[IA64] Percpu quicklist for combined allocator for pgd/pmd/pte.

This patch introduces using the quicklists for pgd, pmd, and pte levels by combining the alloc and free functions into a common set of routines. This greatly simplifies the reading of this header file. This patch is simple but necessary for large numa configurations. It simply ensures that only pages from the local node are added to a cpus quicklist. This prevents the trapping of pages on a remote nodes quicklist by starting a process, touching a large number of pages to fill pmd and pte entries, migrating to another node, and then unmapping or exiting. With those conditions, the pages get trapped and if the machine has more than 100 nodes of the same size, the calculation of the pgtable high water mark will be larger than any single node so page table cache flushing will never occur. I ran lmbench lat_proc fork and lat_proc exec on a zx1 with and without this patch and did not notice any change. On an sn2 machine, there was a slight improvement which is possibly due to pages from other nodes trapped on the test node before starting the run. I did not investigate further. This patch shrinks the quicklist based upon free memory on the node instead of the high/low water marks. I have written it to enable preemption periodically and recalculate the amount to shrink every time we have freed enough pages that the quicklist size should have grown. I rescan the nodes zones each pass because other processess may be draining node memory at the same time as we are adding.

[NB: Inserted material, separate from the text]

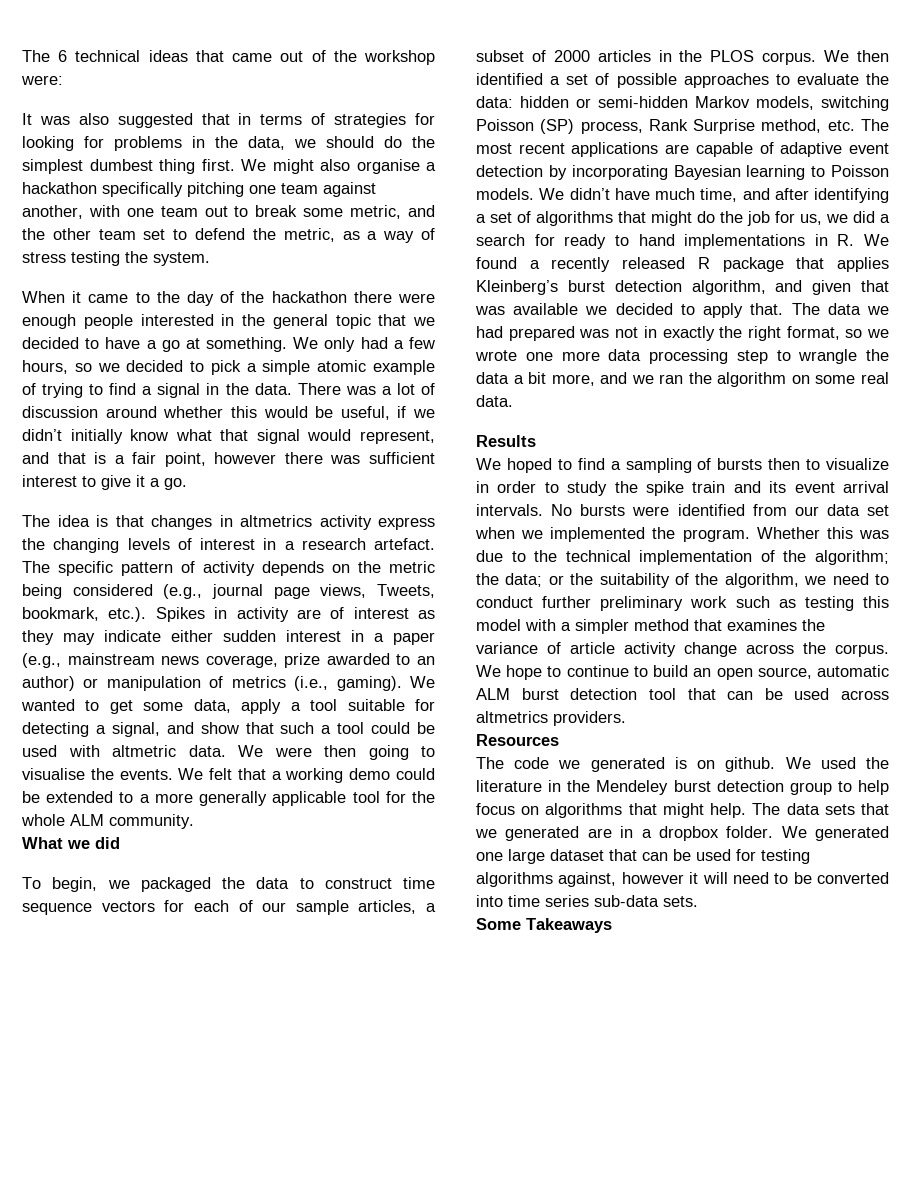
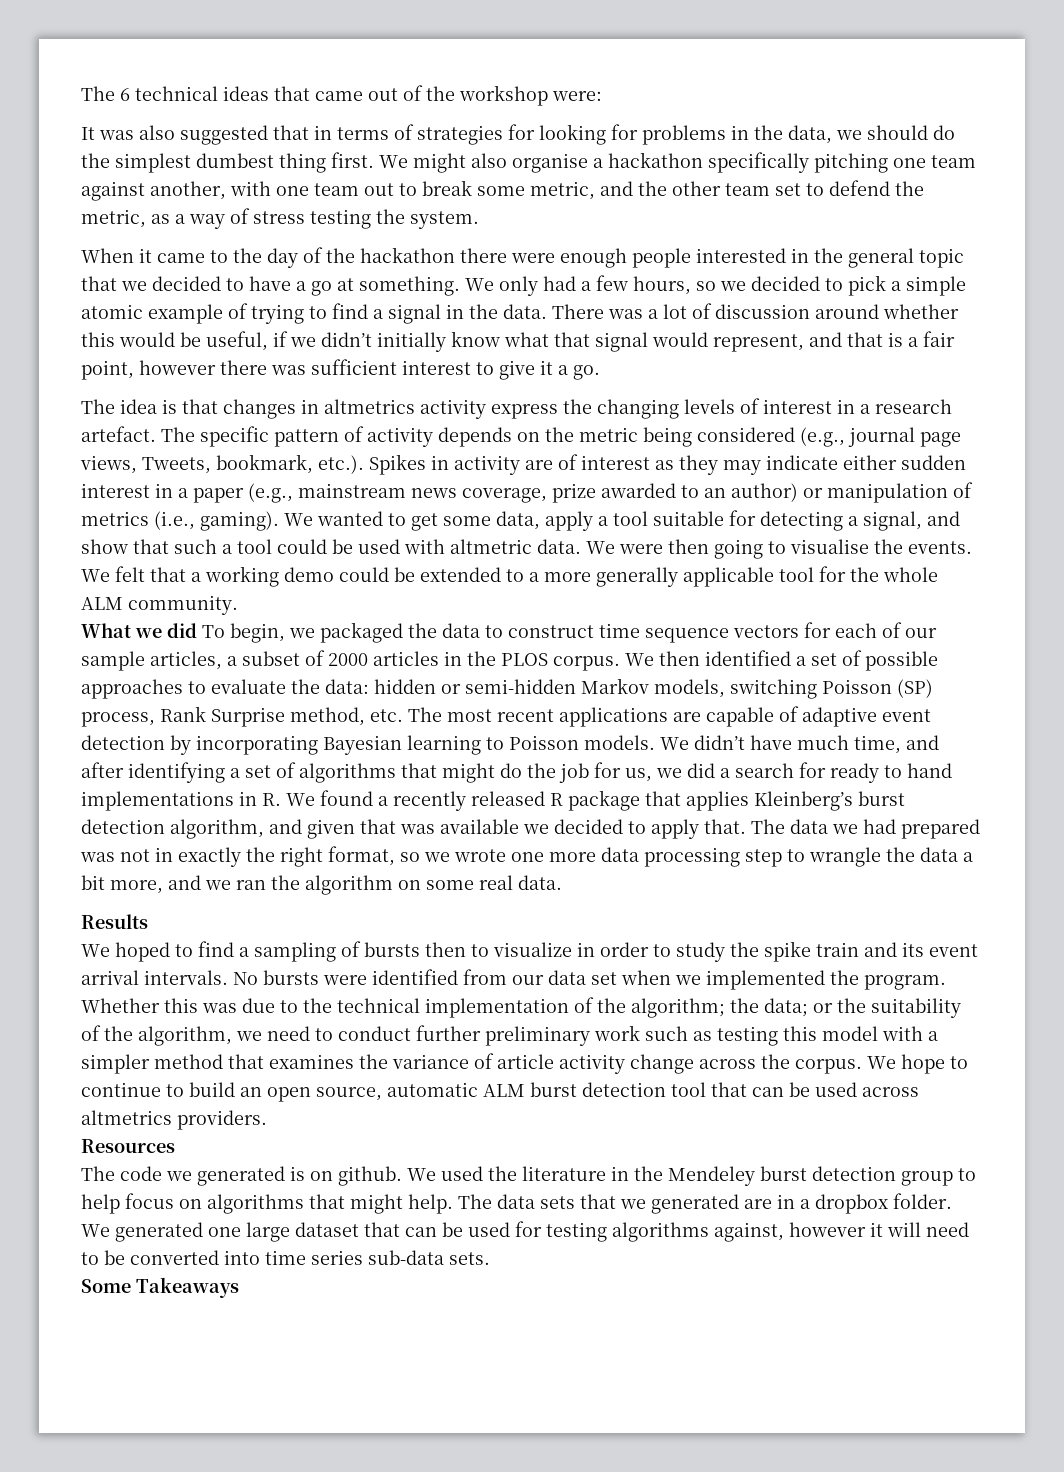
- What we did
- To begin, we packaged the data to construct time sequence vectors for each of our sample articles, a subset of 2000 articles in the PLOS corpus.
+ What we did To begin, we packaged the data to construct time sequence vectors for each of our sample articles, a subset of 2000 articles in the PLOS corpus.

Signed-off-by: Robin Holt <holt@sgi.com> Signed-off-by: Tony Luck <tony.luck@intel.com>
author: Robin Holt <holt@sgi.com> 2005-04-25 13:13:16 -0700
committer: Tony Luck <tony.luck@intel.com> 2005-04-25 13:13:16 -0700
commit: fde740e4dd4a05ca8957490d468fa9b2770f5bd6 (patch)
tree: 04bc0221bc6c59379a17f3631fc4bd3c886e1d61
parent: ff3eb55ed97db3f12964beeffe3d34602d295367 (diff)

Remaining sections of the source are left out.